Example: Loading JSON Data from Kafka Using the Greenplum Stream Server
Example: Loading JSON Data from Kafka Using the Greenplum Stream Server
In this example, you load JSON format data from a Kafka topic named topic_json_gpkafka into a Greenplum Database table named json_from_kafka. You will perform the load as the Greenplum role gpadmin. The table json_from_kafka resides in the public schema in a Greenplum database named testdb.

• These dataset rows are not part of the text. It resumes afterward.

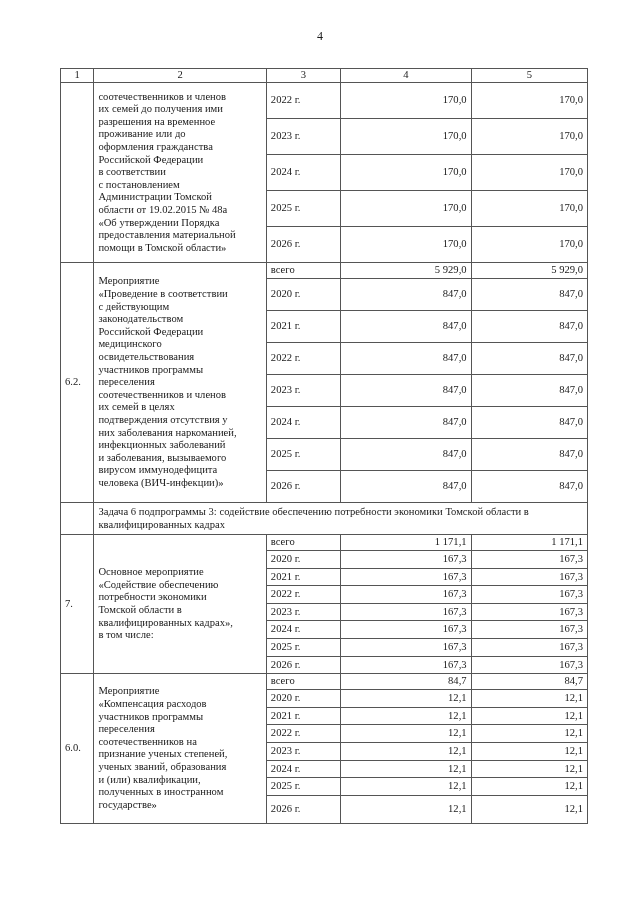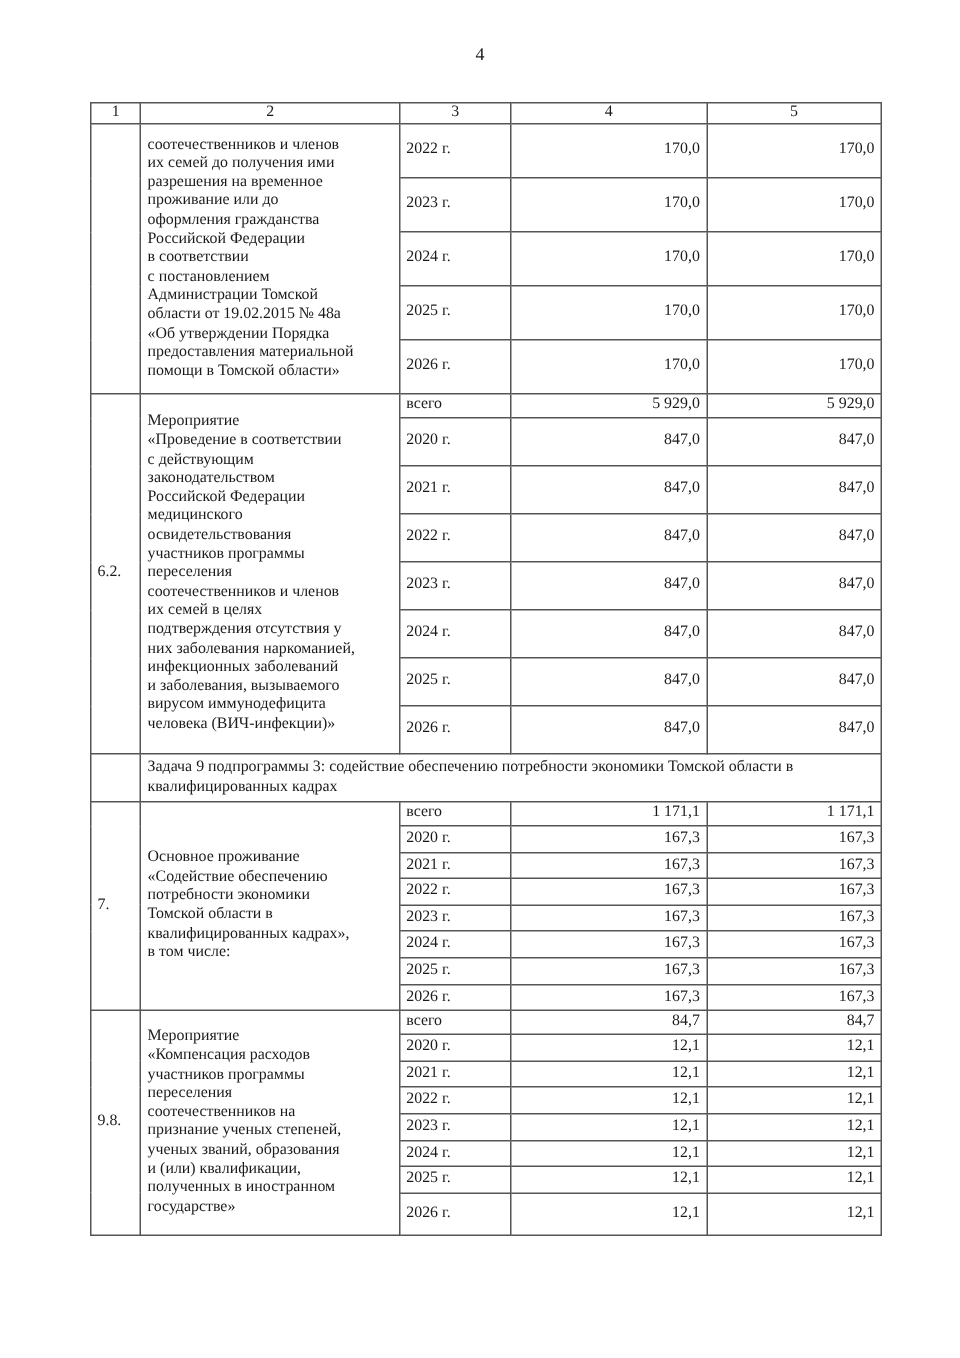--- a/index.html
+++ b/index.html
@@ -142,7 +142,7 @@
 
     <tr>
       <td class="c1"></td>
-      <td class="c2 task" colspan="4">Задача 9 подпрограммы 3: содействие обеспечению потребности экономики Томской области в квалифицированных кадрах</td>
+      <td class="c2 task" colspan="4">Задача 6 подпрограммы 3: содействие обеспечению потребности экономики Томской области в квалифицированных кадрах</td>
     </tr>
 
     <tr class="h15">

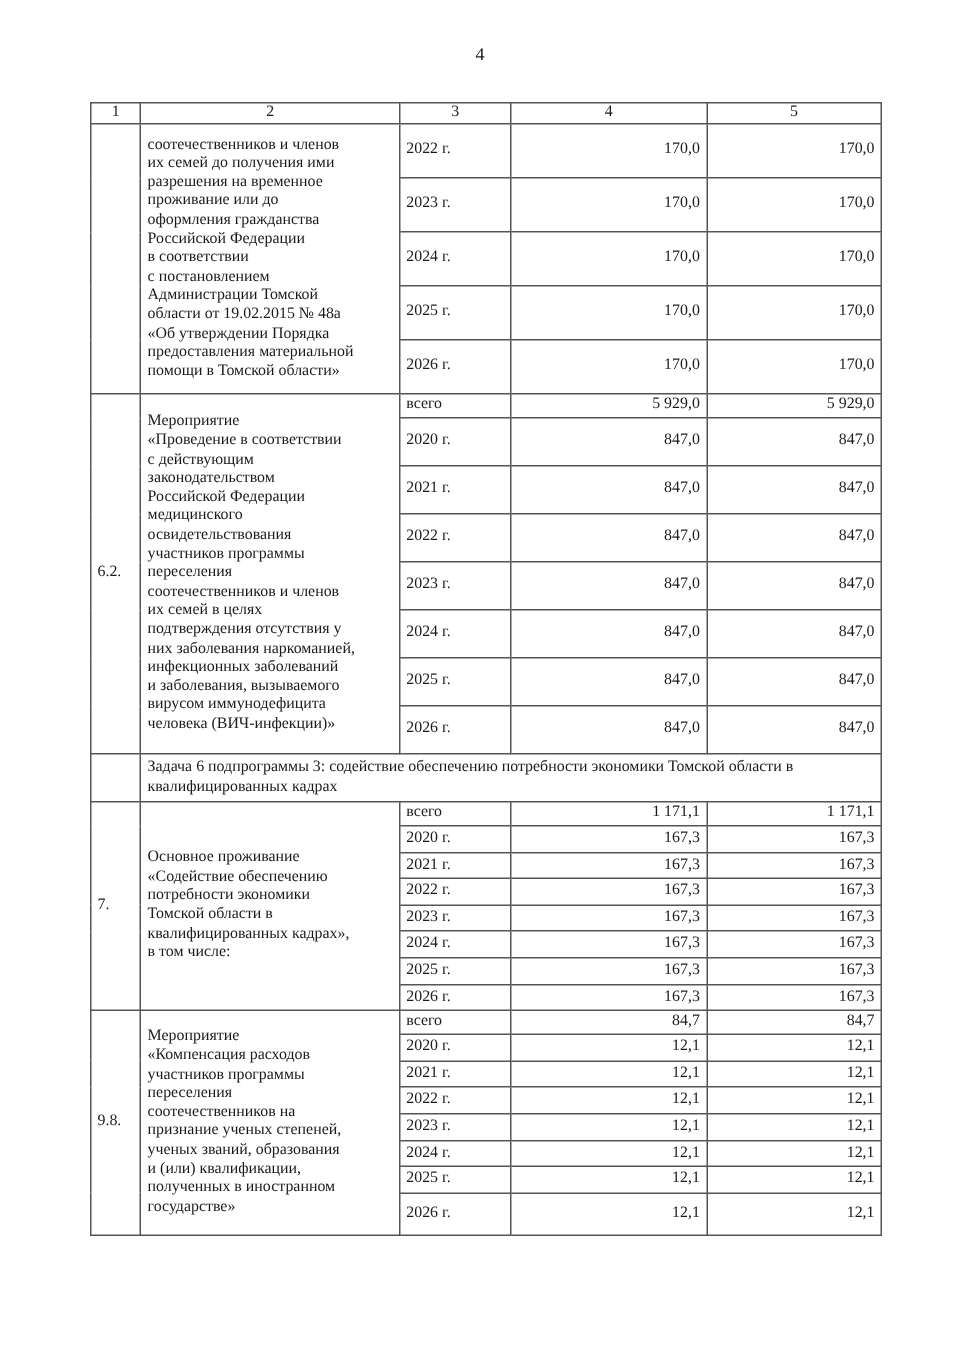--- a/index.html
+++ b/index.html
@@ -147,7 +147,7 @@
 
     <tr class="h15">
       <td class="c1" rowspan="8">7.</td>
-      <td class="c2 desc" rowspan="8">Основное проживание
+      <td class="c2 desc" rowspan="8">Основное мероприятие
 «Содействие обеспечению
 потребности экономики
 Томской области в

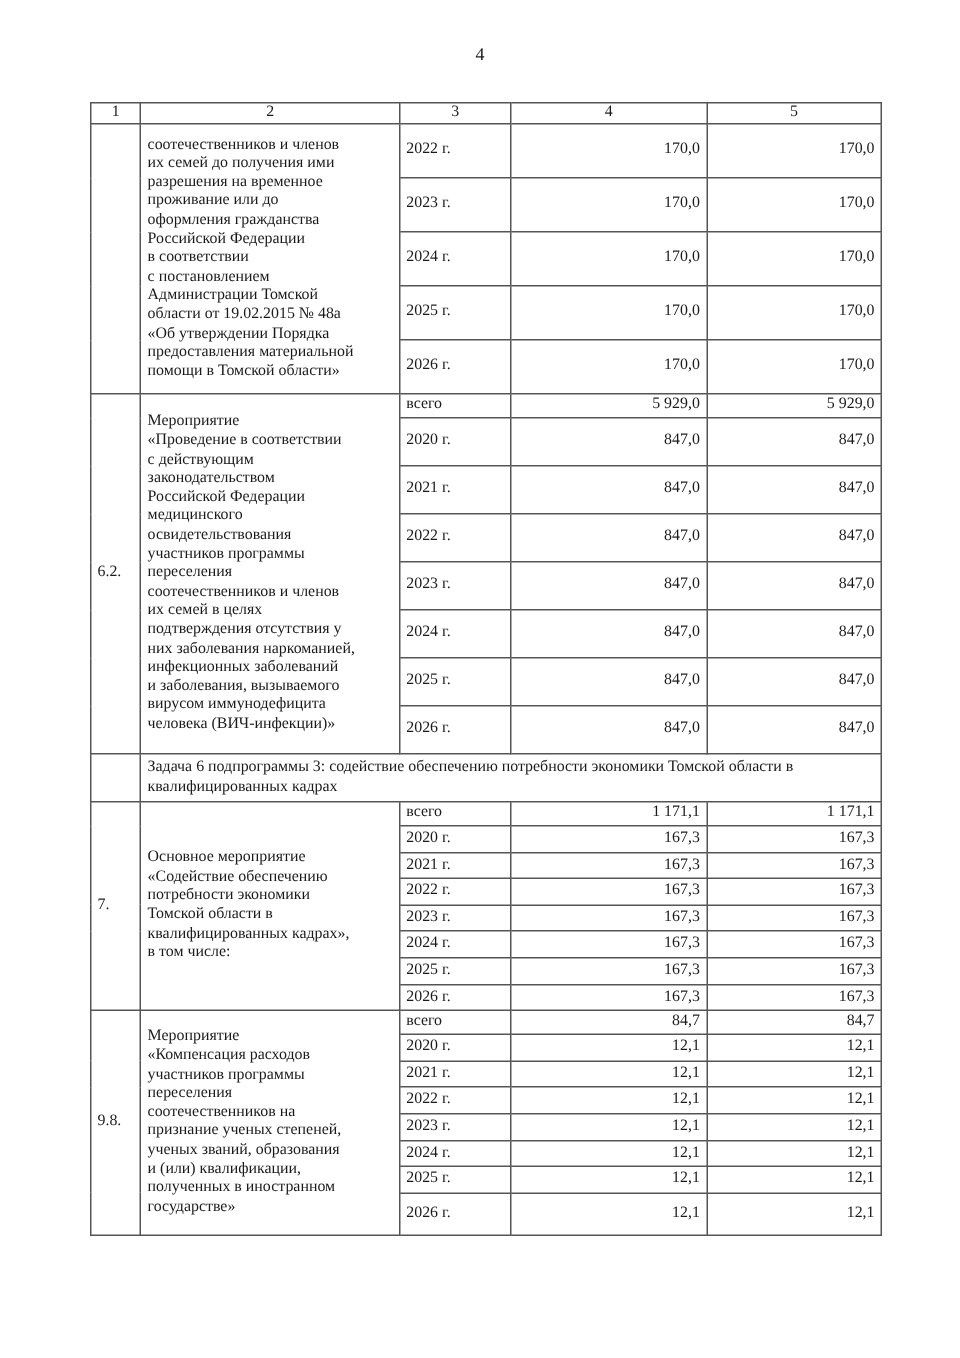--- a/index.html
+++ b/index.html
@@ -194,7 +194,7 @@
     </tr>
 
     <tr class="h15">
-      <td class="c1" rowspan="8">9.8.</td>
+      <td class="c1" rowspan="8">6.0.</td>
       <td class="c2 desc" rowspan="8">Мероприятие
 «Компенсация расходов
 участников программы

{ "cust_id": 123, "month": 9, "amount_paid":456.78 }
You will run a Kafka console producer to emit JSON-format customer expense messages, start a Greenplum Stream Server instance, and use the GPSS gpsscli subcommands to load the data into the json_from_kafka table.
Prerequisites
Before you start this procedure, ensure that you:
- Have administrative access to running Kafka and Greenplum Database clusters, and that these clusters have connectivity as described in both the Greenplum Stream Server Prerequisites section and the Prerequisites section in the Greenplum-Kafka Integration documentation.
- Identify and note the ZooKeeper hostname and port.
- Identify and note the hostname and port of the Kafka broker(s).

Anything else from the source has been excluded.